# ACTIVITY
Needed from the entries below: every line that holds the word "Yoga".

Excerpts from a dataset
[Start of Attachment]

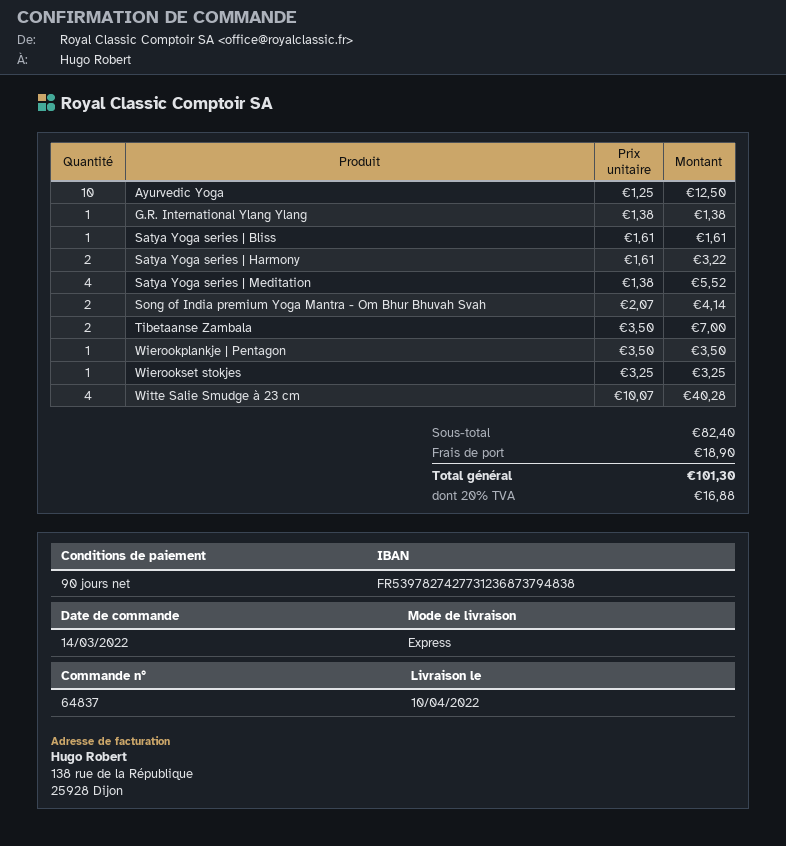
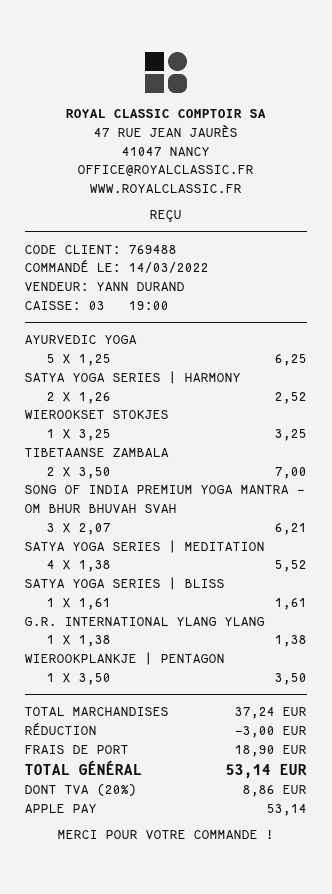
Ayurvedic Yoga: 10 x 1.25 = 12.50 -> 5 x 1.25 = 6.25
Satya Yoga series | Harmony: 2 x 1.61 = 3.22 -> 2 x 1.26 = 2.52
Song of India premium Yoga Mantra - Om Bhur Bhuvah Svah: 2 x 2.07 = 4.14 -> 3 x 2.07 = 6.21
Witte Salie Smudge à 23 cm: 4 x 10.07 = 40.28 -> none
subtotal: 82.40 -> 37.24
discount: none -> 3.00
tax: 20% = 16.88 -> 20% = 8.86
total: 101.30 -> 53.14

[End of Attachment]

# RESULT OF THIS TASK
Ayurvedic Yoga: 10 x 1.25 = 12.50 -> 5 x 1.25 = 6.25
Satya Yoga series | Harmony: 2 x 1.61 = 3.22 -> 2 x 1.26 = 2.52
Song of India premium Yoga Mantra - Om Bhur Bhuvah Svah: 2 x 2.07 = 4.14 -> 3 x 2.07 = 6.21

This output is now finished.